Das innovative Leitsystem für nachwachsende Nervenfasern des peripheren Nervensystems sei ein Beispiel dafür. Damit sich durchtrennte Nerven an Händen und Füßen zielgerichtet und damit beschleunigt regenerieren können, benötigen sie eine Art Wegweiser in Form eines „roten Fadens“. Dieser an den durchtrennten Nerven angenähte winzige Polymerschlauch, der erst unter dem Rasterelektronenmikroskop mit tausendfacher Vergrößerung als Röhre erkennbar ist, besteht im Inneren aus feinsten Fasern. Daran können sich die so genannten Axone, mit der die Nervenzelle ihr Richtungswachstum vorantreibt, entlanghangeln. Um die Zelle optimal zu versorgen, lassen die Poren des Schlauchs nur wachstumsfördernde Stoffe passieren.
Im Textilforschungsinstitut Thüringen-Vogtland (TITV) wurde bereits vor Jahren mit elektrisch leitenden Fäden eine neue Tür bei der Nutzung intelligenter technischer Textilien aufgestoßen; seitdem sind Smart Textiles auf dem Vormarsch, und die Welt der technischen Textilien und ihrer Produkte hat sich radikal verändert. Mit patentierten Elitex- Fäden lassen sich nicht nur Autositze heizen oder Patienten bei Langzeit-Operationen mit Wärme versorgen, sondern auch bioelektrische Signale übermitteln. Aus der textilen Mikrosystemtechnik, so Textilforscher Dr. Andreas Neudeck, ergäben sich nach dem Motto „Wenn die Elektronik im Gewebe verschwindet“ auch zahlreiche Optionen für die Gesundheitswirtschaft.

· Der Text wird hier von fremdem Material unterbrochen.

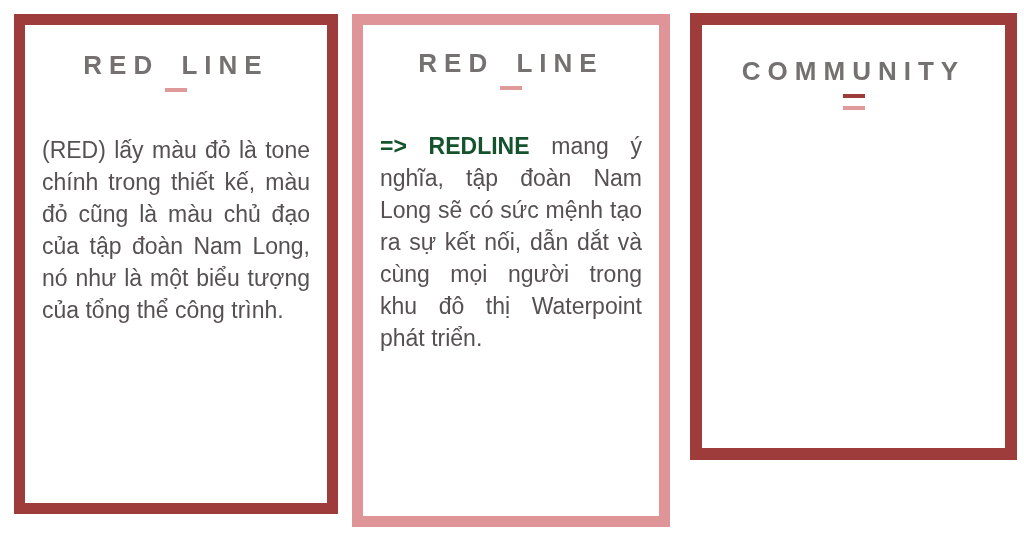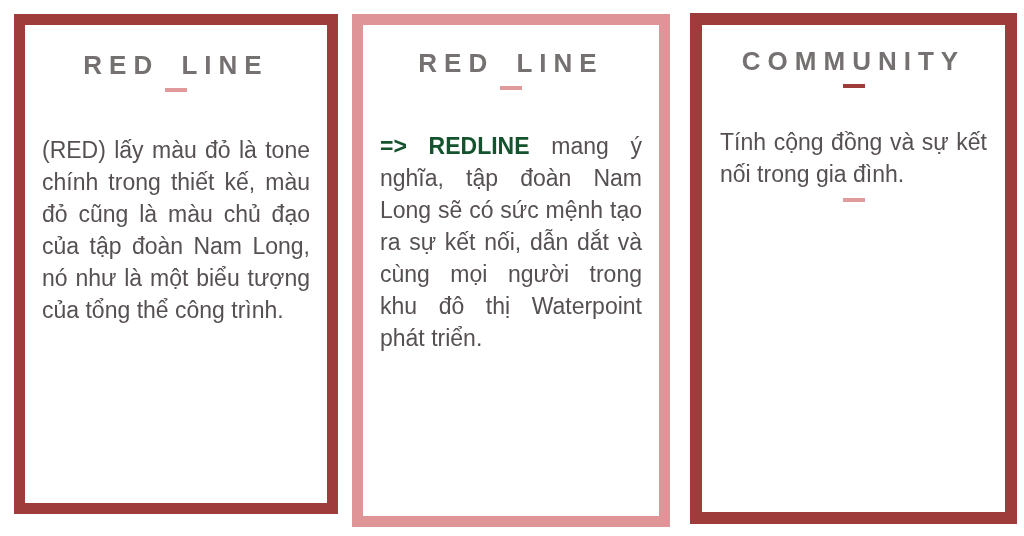--- a/index.html
+++ b/index.html
@@ -32,23 +32,23 @@
     padding:26px 17px 0 17px;
   }
   .panel-2{
     left:352px; top:14px;
     width:318px; height:513px;
     border:11px solid var(--pink);
     padding:24px 17px 0 17px;
   }
   .panel-3{
     left:690px; top:13px;
-    width:327px; height:511px;
+    width:327px; height:447px;
     border:12px solid var(--dark-red);
-    padding:22px 18px 0 18px;
+    padding:32px 18px 0 18px;
   }
   .title{
     margin:0;
     text-align:center;
     font-size:26px;
     font-weight:700;
     letter-spacing:7px;
     word-spacing:8px;
     color:var(--title-gray);
     line-height:1.1;
@@ -89,20 +89,19 @@
   <section class="panel panel-2">
     <h2 class="title">RED LINE</h2>
     <div class="dash dash-pink"></div>
     <p class="body first"><b>=&gt; REDLINE</b><span> mang ý nghĩa, tập đoàn Nam Long sẽ có sức mệnh tạo ra sự kết nối, dẫn dắt và cùng mọi người trong khu đô thị Waterpoint phát triển.</span></p>
   </section>
 
   <section class="panel panel-3">
     <div class="section-1">
       <h2 class="title">COMMUNITY</h2>
       <div class="dash dash-dark"></div>
-      <p class="body first">Tính cộng đồng và sự kết nối trong gia đình.</p>
     </div>
     <div class="section-2">
       <div class="dash dash-pink"></div>
     </div>
   </section>
 
 </div>
 
 </body></html>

Nach einem sensorbestückten Handschuh für Schlaganfallpatienten und einem im Rahmen eines EU-Projekts mit Philips entwickelten LED-Kissen mit speziellem Blaulicht gegen Schulterverspannungen – dabei versorgen textile Leiter die 120 LEDs mit je bis zu 30 mA Leistung – konnten in einem weiteren Projekt textile aktuatorische Elektroden zur gezielten Muskelstimulation entwickelt werden. Gelingt mittelfristig die Integration von textilen Solarzellen und elektrischen Speichermedien auf oder in Stoff, können textile Sensoren zum Beispiel für die permanente Überwachung von Lebensfunktionen dauerhaft mit Energie versorgt werden.